Dans le même temps, le livre de l’historienne Carol Anderson  » The Second: Race and Guns in a Fatally Unequal America  » ​​explore comment le danger imaginaire des Noirs armés a longtemps imprégné la psyché nationale.

Dans son récit, cette histoire commence dans l’État d’origine de Morant, la Caroline du Sud, où le Negro Act de 1722 et le Negro Slave Act de 1740 soutenaient que les Noirs étaient « instinctivement criminels » et abolissaient leur accès aux armes et leur droit à l’autodéfense.

Donc, si les gens sont si sûrs de la méchanceté de Morant, je demande sans un soupçon de narquois : à quoi ressemble la possession responsable d’armes à feu par les Noirs ?

Cela ressemble-t-il à Huey Newton, Bobby Seale et au Black Panther Party, dont les manifestations armées ont été à l’origine des lois californiennes plus strictes sur les armes à feu – une législation soutenue par la NRA ?

Photo en noir et blanc d’hommes et de femmes noirs se rassemblant, avec des hommes tenant des armes à feu.

Des membres armés du Black Panther Party se tiennent dans le couloir de la capitale californienne en mai 1967. Walt Zeboski/AP Photo

Ressemble-t-il à Philando Castille ? Le voit-on chez Marissa Alexander , qui a été envoyée en prison après avoir tiré un coup de semonce sur son mari, qui avait menacé de la tuer ?

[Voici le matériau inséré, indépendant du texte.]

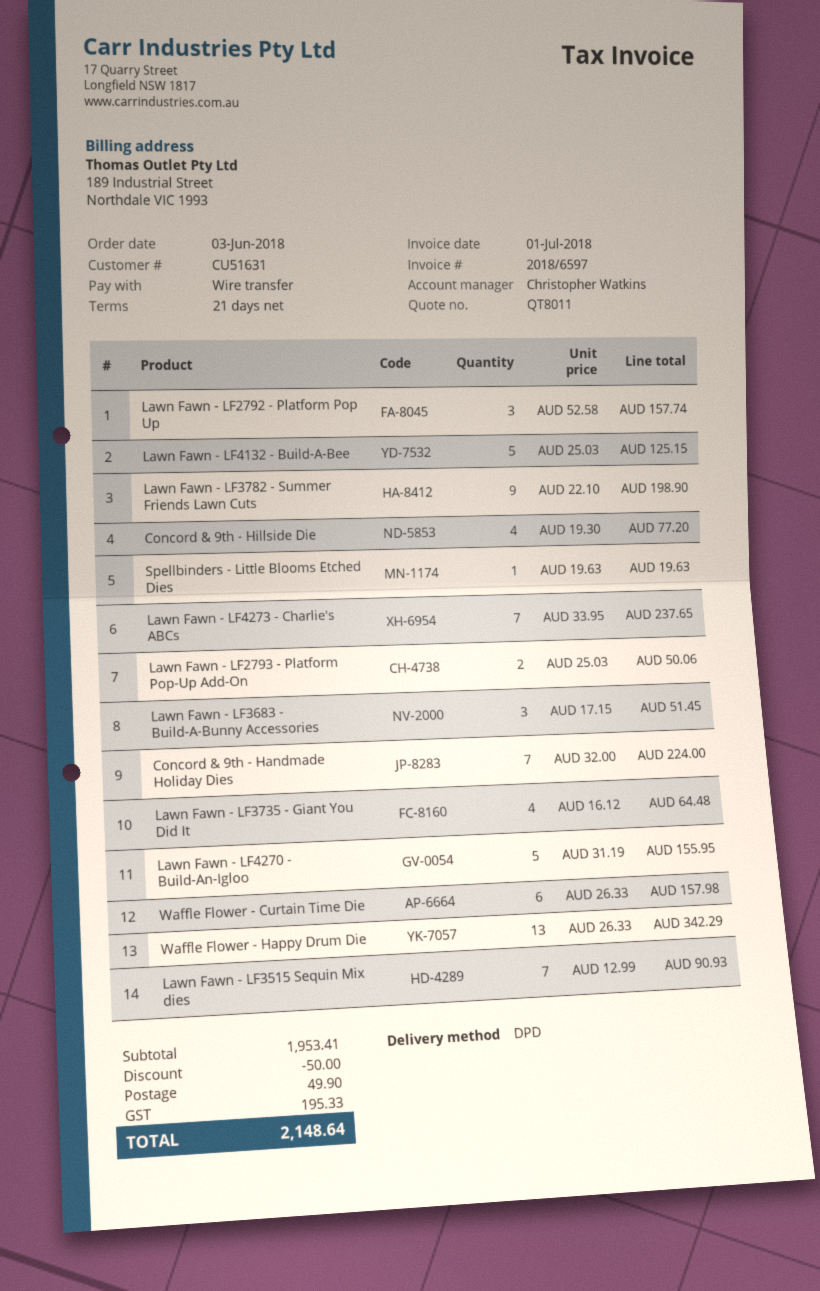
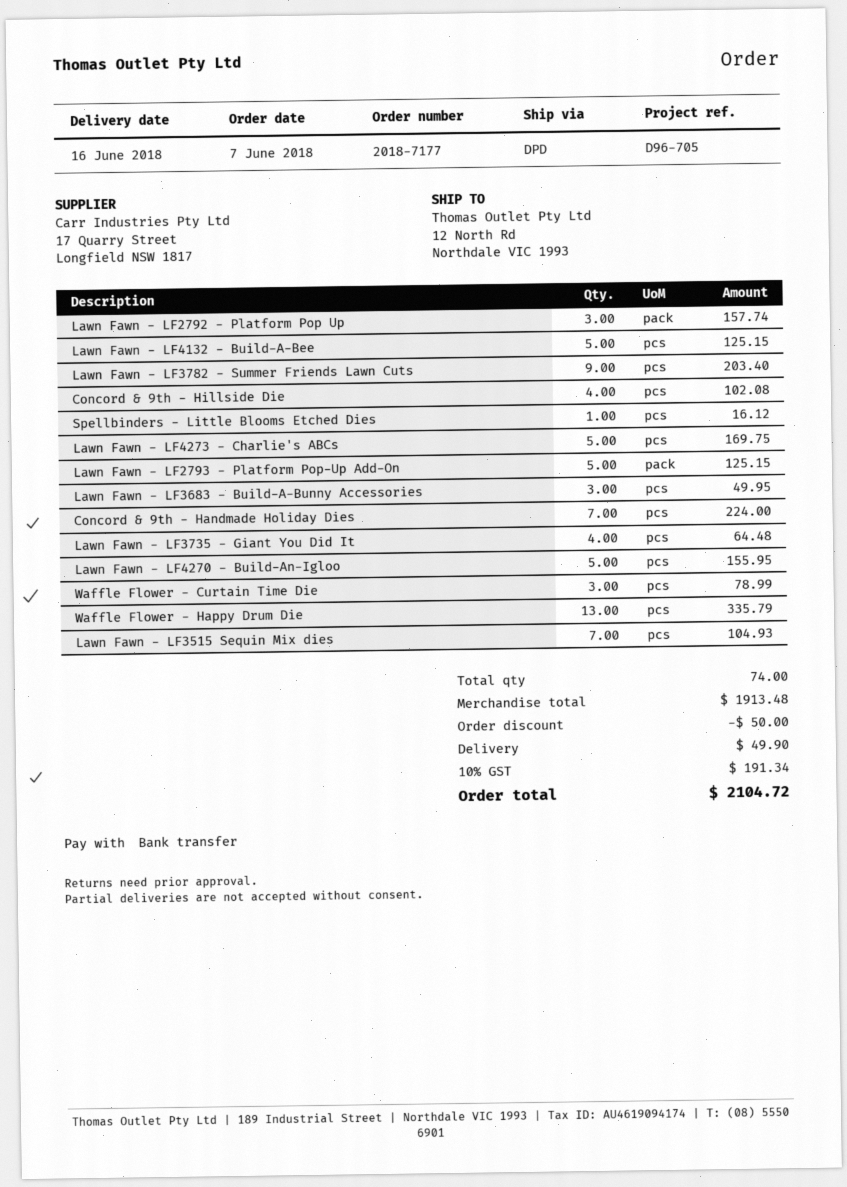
order date: 2018-06-03 -> 2018-06-07
Lawn Fawn - LF3782 - Summer Friends Lawn Cuts: 9 for 198.90 -> 9 for 203.40
Concord & 9th - Hillside Die: 4 for 77.20 -> 4 for 102.08
Spellbinders - Little Blooms Etched Dies: 1 for 19.63 -> 1 for 16.12
Lawn Fawn - LF4273 - Charlie's ABCs: 7 for 237.65 -> 5 for 169.75
Lawn Fawn - LF2793 - Platform Pop-Up Add-On: 2 for 50.06 -> 5 for 125.15
Lawn Fawn - LF3683 - Build-A-Bunny Accessories: 3 for 51.45 -> 3 for 49.95
Waffle Flower - Curtain Time Die: 6 for 157.98 -> 3 for 78.99
Waffle Flower - Happy Drum Die: 13 for 342.29 -> 13 for 335.79
Lawn Fawn - LF3515 Sequin Mix dies: 7 for 90.93 -> 7 for 104.93
subtotal: 1953.41 -> 1913.48
tax: 195.33 -> 191.34
total: 2148.64 -> 2104.72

Pour moi, il n’a jamais été question d’armes à feu – tout comme, au début des années 2000, il n’a jamais été question de musique rap ou de vêtements amples.

Il s’agit de paternalisme blanc . Il s’agit de la façon dont les Noirs ne peuvent pas faire confiance aux armes. Il s’agit de la façon dont la vénération du pays pour la possession d’armes à feu en tant que droit inaliénable n’est appuyée que par son engagement à faire des Noirs armés un danger existentiel pour la civilité et la structure de l’Amérique.

La noirceur semble désavouer toute possibilité d’être un « bon gars », armé ou non. Kyle Rittenhouse était un « bon gars avec une arme à feu ». Il en était de même pour George Zimmerman . Tous deux ont commis des exécutions extrajudiciaires et sont tous deux restés impunis.

Selon ce fantasme déformé et uniquement américain, les « bons avec des armes à feu » ne peuvent jamais ressembler à Ja Morant – et les bons peuvent toujours tuer les méchants.